(Task inputs begins)
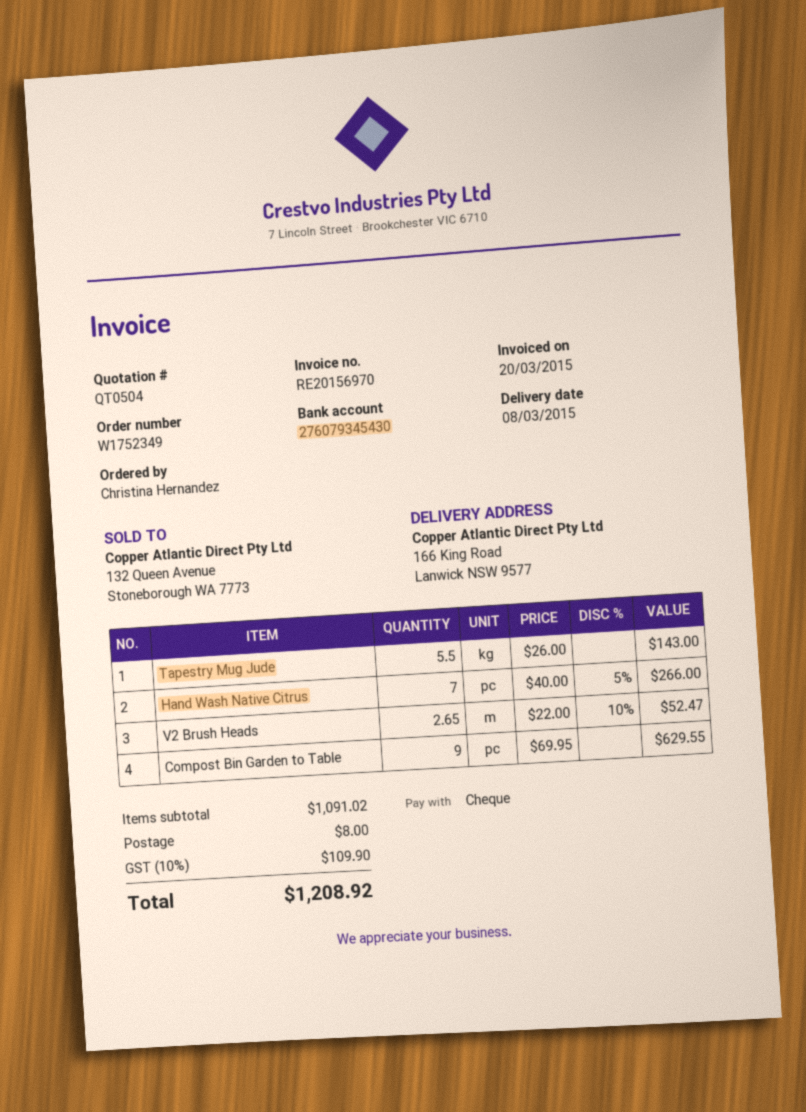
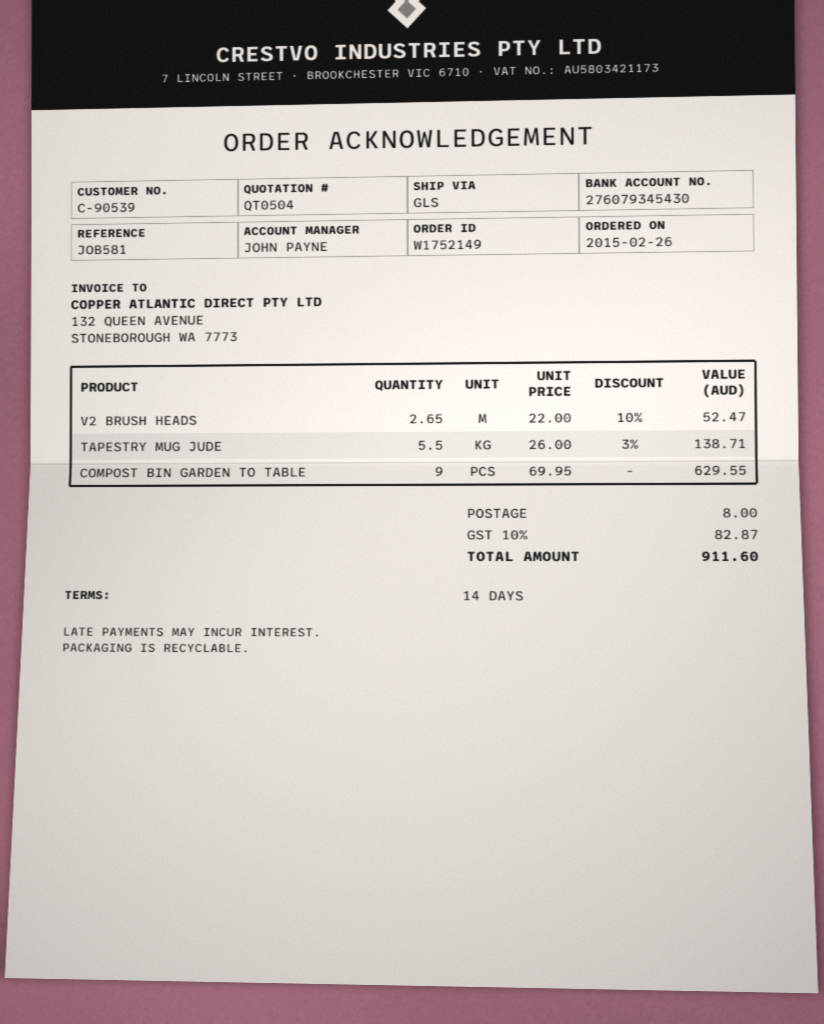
order number: W1752349 -> W1752149
Tapestry Mug Jude: 5.5 x 26.00 = 143.00 -> 5.5 x 26.00 - 3% = 138.71
Hand Wash Native Citrus: 7 x 40.00 - 5% = 266.00 -> none
tax: 10% = 109.90 -> 10% = 82.87
total: 1208.92 -> 911.60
(Task inputs ends)
What you will do:
Output every record above exactly, leaving out the pictures.

Answer to this task:
order number: W1752349 -> W1752149
Tapestry Mug Jude: 5.5 x 26.00 = 143.00 -> 5.5 x 26.00 - 3% = 138.71
Hand Wash Native Citrus: 7 x 40.00 - 5% = 266.00 -> none
tax: 10% = 109.90 -> 10% = 82.87
total: 1208.92 -> 911.60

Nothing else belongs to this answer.